Accelerated Sparse Neural Training: A Provable and Efficient Method to Find N:M Transposable Masks
Published in NeurIPS 2021, 2021
Recommended citation: Itay Hubara, Brian Chmiel, Moshe Island, Ron Banner, Joseph Naor, Daniel Soudry. (2021). "Accelerated Sparse Neural Training: A Provable and Efficient Method to Find N:M Transposable Masks." NeurIPS 2021. https://proceedings.neurips.cc/paper/2021/file/b0490b85e92b64dbb5db76bf8fca6a82-Paper.pdf
Unstructured pruning reduces the memory footprint in deep neural networks (DNNs). Recently, researchers proposed different types of structural pruning intending to reduce also the computation complexity.
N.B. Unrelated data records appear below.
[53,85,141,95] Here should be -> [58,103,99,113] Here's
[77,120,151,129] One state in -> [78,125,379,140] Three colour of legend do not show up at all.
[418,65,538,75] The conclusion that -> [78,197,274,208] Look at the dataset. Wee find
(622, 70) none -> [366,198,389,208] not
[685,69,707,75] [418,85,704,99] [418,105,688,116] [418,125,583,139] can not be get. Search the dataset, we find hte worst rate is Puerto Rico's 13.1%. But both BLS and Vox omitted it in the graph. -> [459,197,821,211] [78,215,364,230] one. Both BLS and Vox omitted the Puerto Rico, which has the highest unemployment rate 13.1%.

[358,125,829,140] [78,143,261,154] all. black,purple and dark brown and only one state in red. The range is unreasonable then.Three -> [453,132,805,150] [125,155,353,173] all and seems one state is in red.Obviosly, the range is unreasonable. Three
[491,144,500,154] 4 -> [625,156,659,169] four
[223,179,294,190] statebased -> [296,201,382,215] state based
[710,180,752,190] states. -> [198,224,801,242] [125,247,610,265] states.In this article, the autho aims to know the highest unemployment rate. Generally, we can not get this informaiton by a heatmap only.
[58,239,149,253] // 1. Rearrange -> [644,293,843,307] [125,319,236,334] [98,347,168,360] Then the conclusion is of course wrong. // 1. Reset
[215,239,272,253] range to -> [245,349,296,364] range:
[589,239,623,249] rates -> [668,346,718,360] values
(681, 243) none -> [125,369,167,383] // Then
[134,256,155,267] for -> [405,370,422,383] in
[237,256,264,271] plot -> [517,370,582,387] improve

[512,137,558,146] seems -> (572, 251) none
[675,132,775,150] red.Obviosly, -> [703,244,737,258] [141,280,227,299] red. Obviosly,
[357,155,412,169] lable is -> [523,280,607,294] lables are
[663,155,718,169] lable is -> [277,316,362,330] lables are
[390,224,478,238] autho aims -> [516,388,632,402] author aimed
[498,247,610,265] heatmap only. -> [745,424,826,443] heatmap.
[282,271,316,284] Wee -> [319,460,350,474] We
In this work, we first suggest a new measure called mask-diversity which correlates with the expected accuracy of the different types of structural pruning. We focus on the recently suggested N:M fine-grained block sparsity mask, in which for each block of M weights, we have at least N zeros. While N:M fine-grained block sparsity allows acceleration in actual modern hardware, it can be used only to accelerate the inference phase. In order to allow for similar accelerations in the training phase, we suggest a novel transposable fine-grained sparsity mask, where the same mask can be used for both forward and backward passes.